Your goal:
Could you return all of the entries below exactly, minus the pictures?

Records:

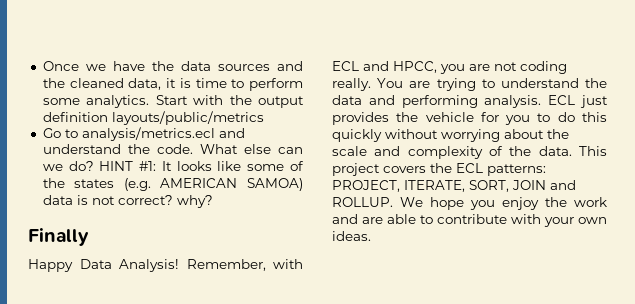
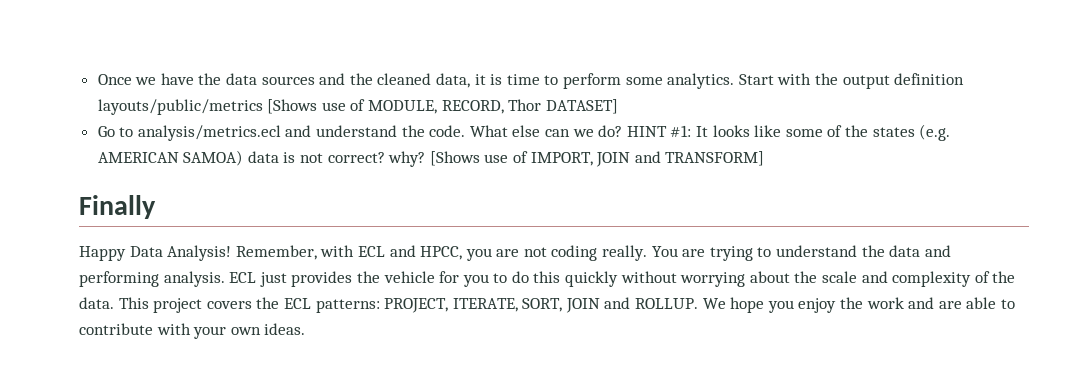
(264, 118) none -> [267,99,618,114] [Shows use of MODULE, RECORD, Thor DATASET]
(213, 201) none -> [429,151,765,167] [Shows use of IMPORT, JOIN and TRANSFORM]

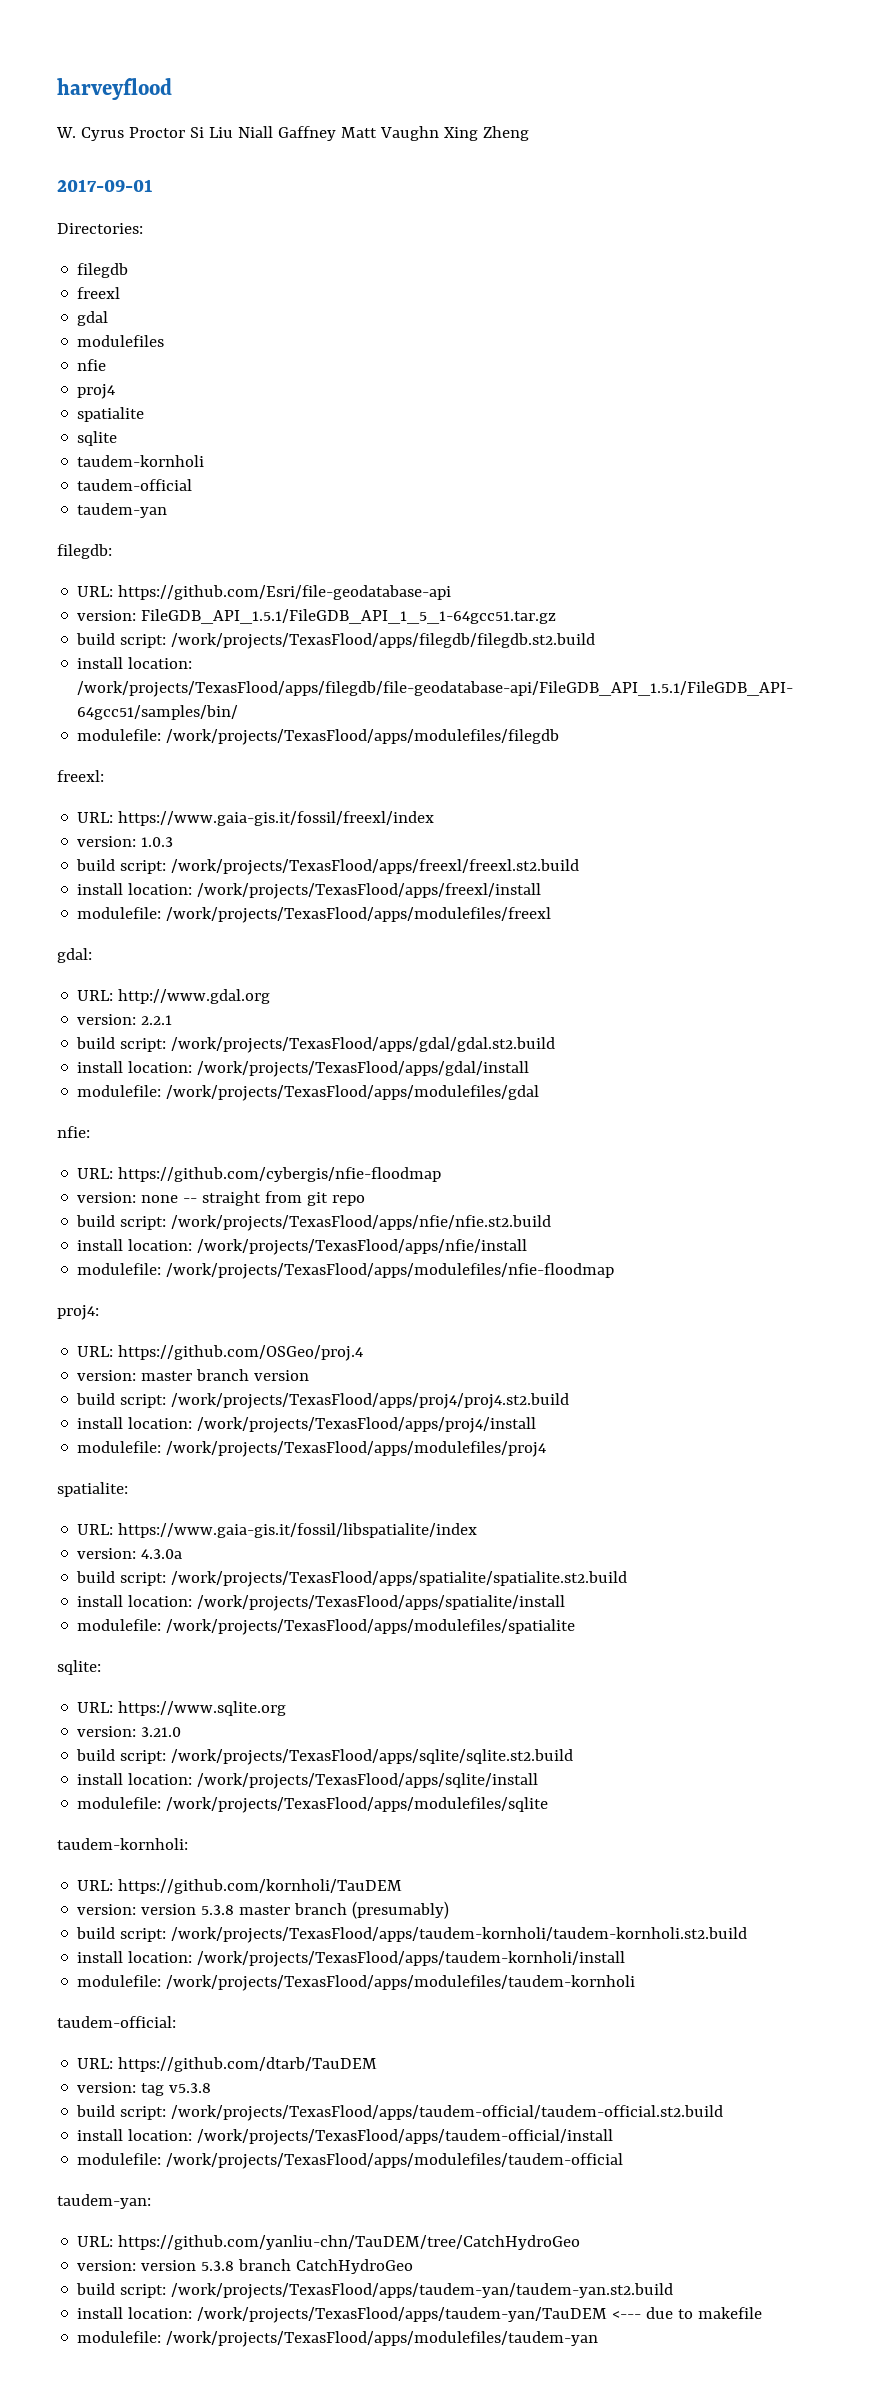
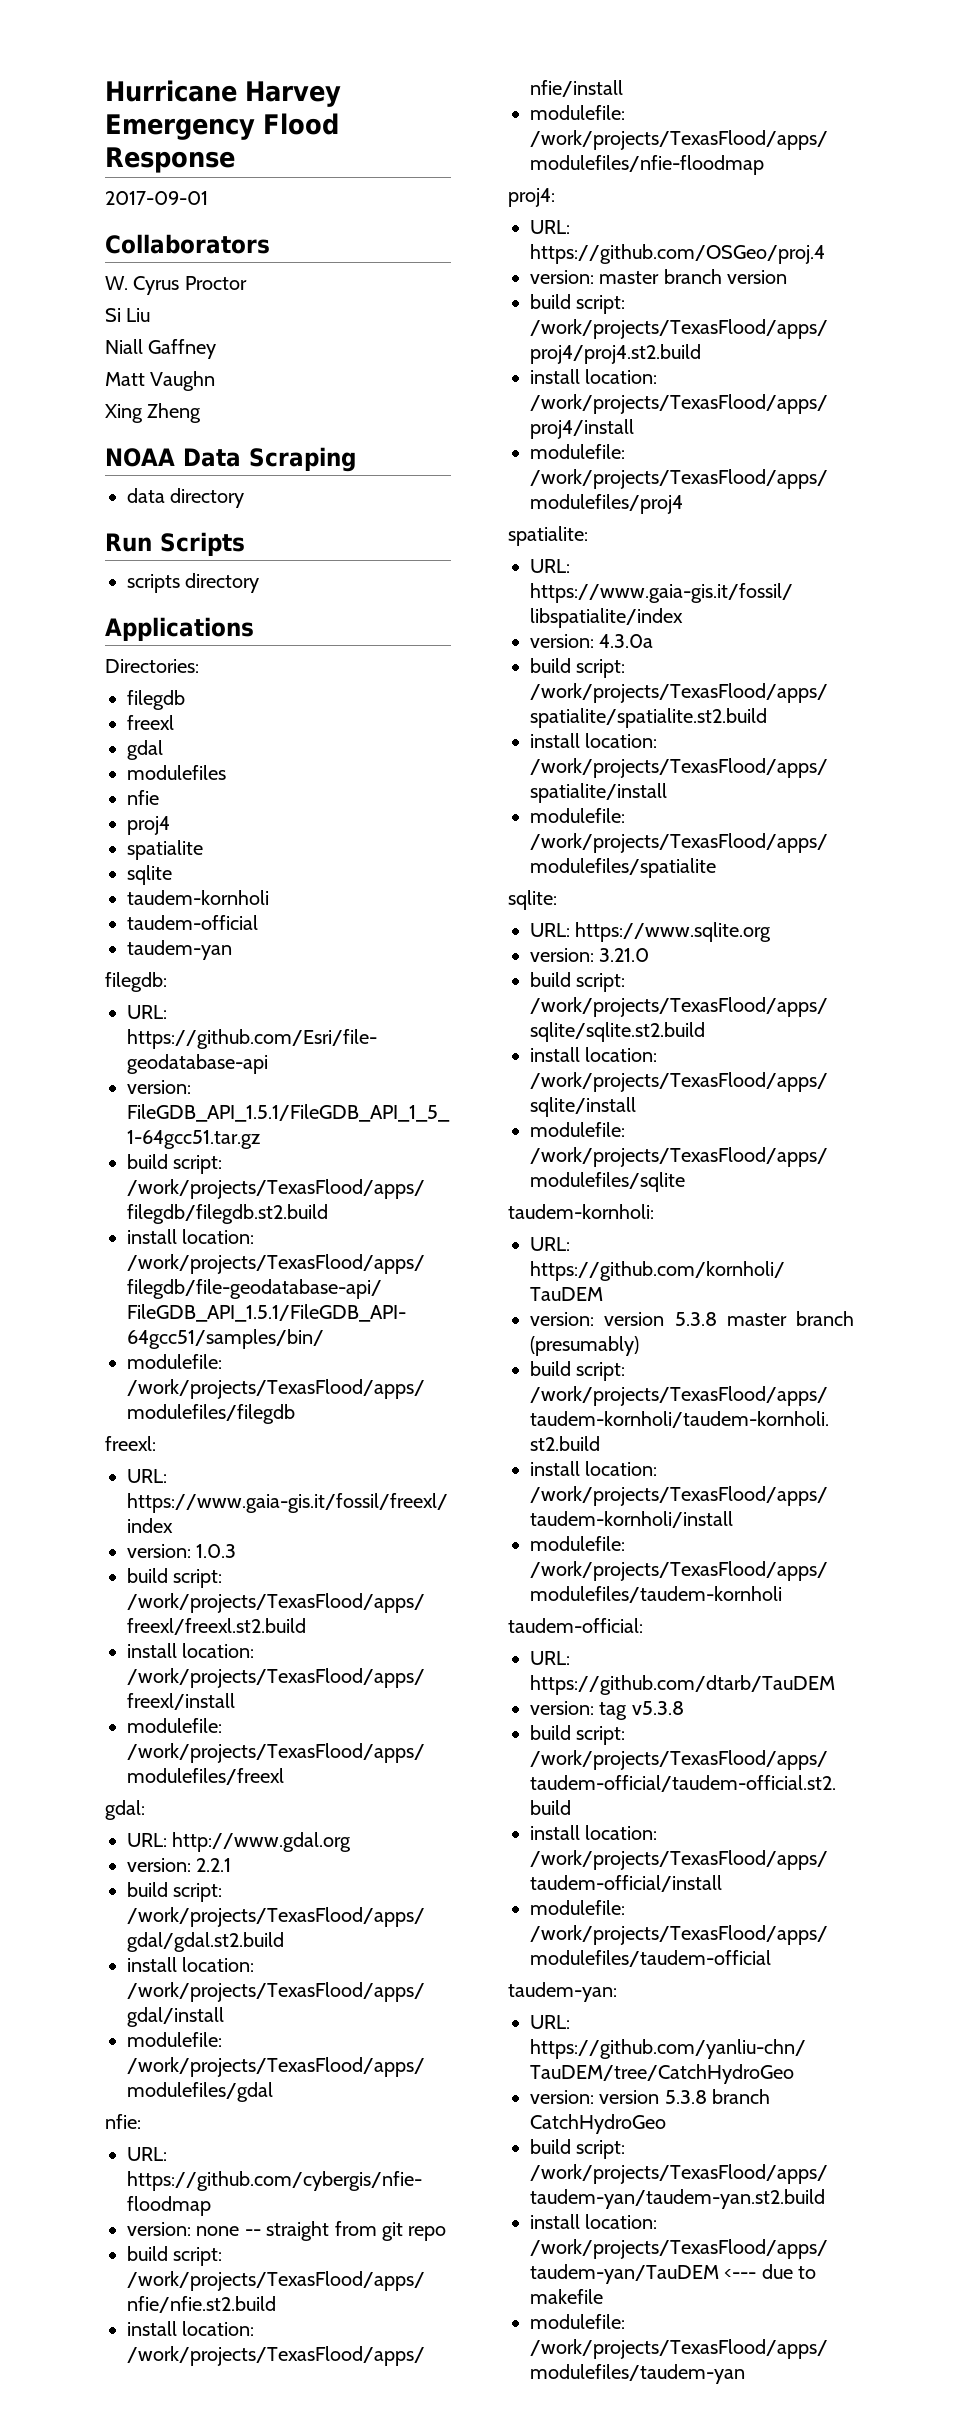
[57,78,172,100] harveyflood -> [105,80,341,107] [105,113,339,140] [105,147,235,173] [105,191,208,205] [105,234,270,254] Hurricane Harvey Emergency Flood Response // 2017-09-01 // Collaborators
(185, 132) none -> (247, 283) //
(233, 132) none -> (151, 315) //
(336, 133) none -> (217, 349) //
(439, 133) none -> (216, 381) //
[57,179,153,192] 2017-09-01 -> [105,447,356,472] [127,488,245,508] [105,532,245,556] [127,573,260,593] [105,617,254,641] NOAA Data Scraping // data directory // Run Scripts // scripts directory // Applications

Result for this exercise:
(264, 118) none -> [267,99,618,114] [Shows use of MODULE, RECORD, Thor DATASET]
(213, 201) none -> [429,151,765,167] [Shows use of IMPORT, JOIN and TRANSFORM]

[57,78,172,100] harveyflood -> [105,80,341,107] [105,113,339,140] [105,147,235,173] [105,191,208,205] [105,234,270,254] Hurricane Harvey Emergency Flood Response // 2017-09-01 // Collaborators
(185, 132) none -> (247, 283) //
(233, 132) none -> (151, 315) //
(336, 133) none -> (217, 349) //
(439, 133) none -> (216, 381) //
[57,179,153,192] 2017-09-01 -> [105,447,356,472] [127,488,245,508] [105,532,245,556] [127,573,260,593] [105,617,254,641] NOAA Data Scraping // data directory // Run Scripts // scripts directory // Applications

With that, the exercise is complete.